→ **About this exercise**
Pictures don't belong in the copy; print all the records exactly.

→ **Task inputs**
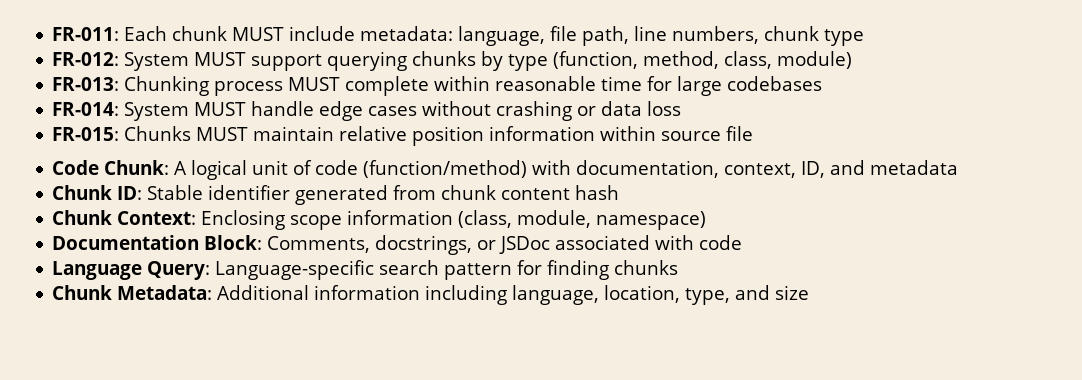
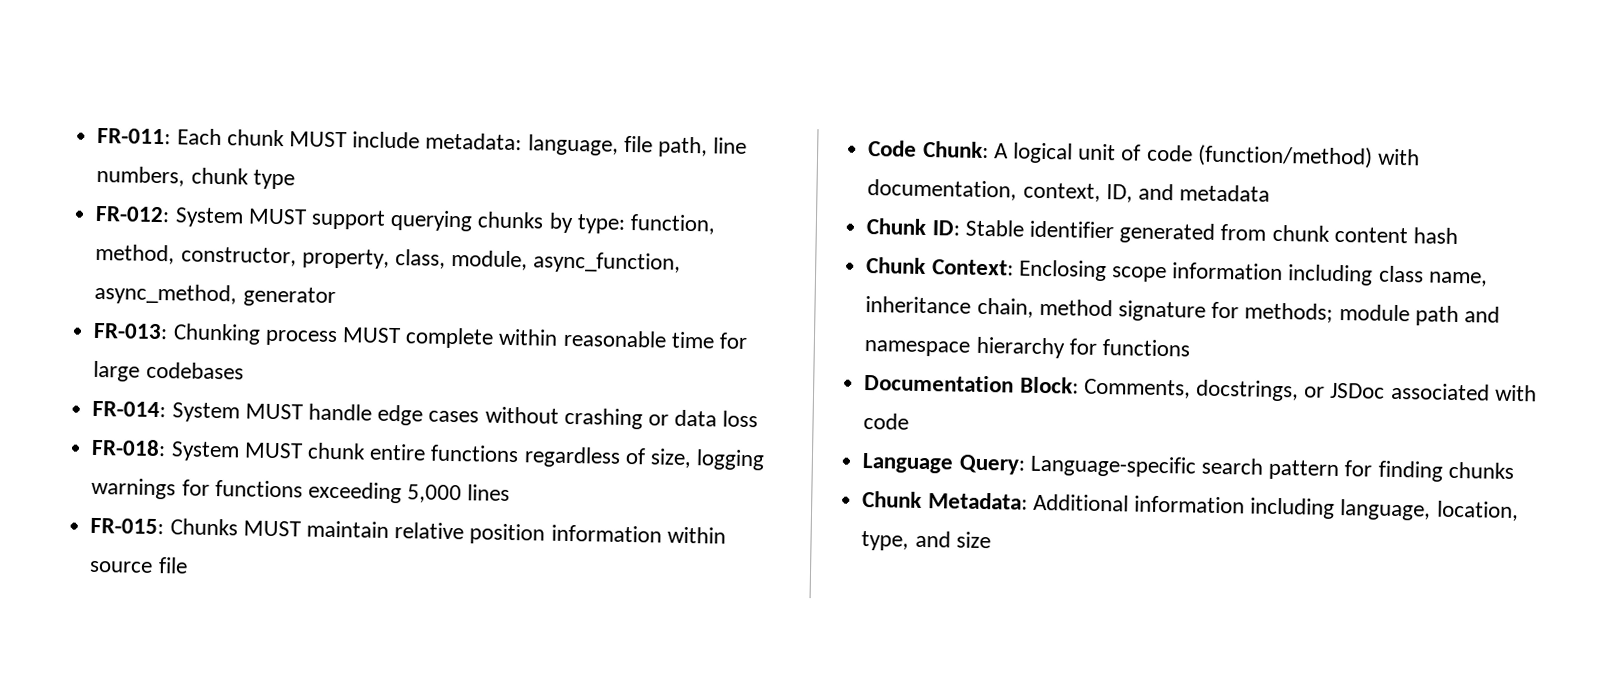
- FR-012: System MUST support querying chunks by type (function, method, class, module)
+ FR-012: System MUST support querying chunks by type: function, method, constructor, property, class, module, async_function, async_method, generator
+ FR-018: System MUST chunk entire functions regardless of size, logging warnings for functions exceeding 5,000 lines
- Chunk Context: Enclosing scope information (class, module, namespace)
+ Chunk Context: Enclosing scope information including class name, inheritance chain, method signature for methods; module path and namespace hierarchy for functions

→ **Task answer**
- FR-012: System MUST support querying chunks by type (function, method, class, module)
+ FR-012: System MUST support querying chunks by type: function, method, constructor, property, class, module, async_function, async_method, generator
+ FR-018: System MUST chunk entire functions regardless of size, logging warnings for functions exceeding 5,000 lines
- Chunk Context: Enclosing scope information (class, module, namespace)
+ Chunk Context: Enclosing scope information including class name, inheritance chain, method signature for methods; module path and namespace hierarchy for functions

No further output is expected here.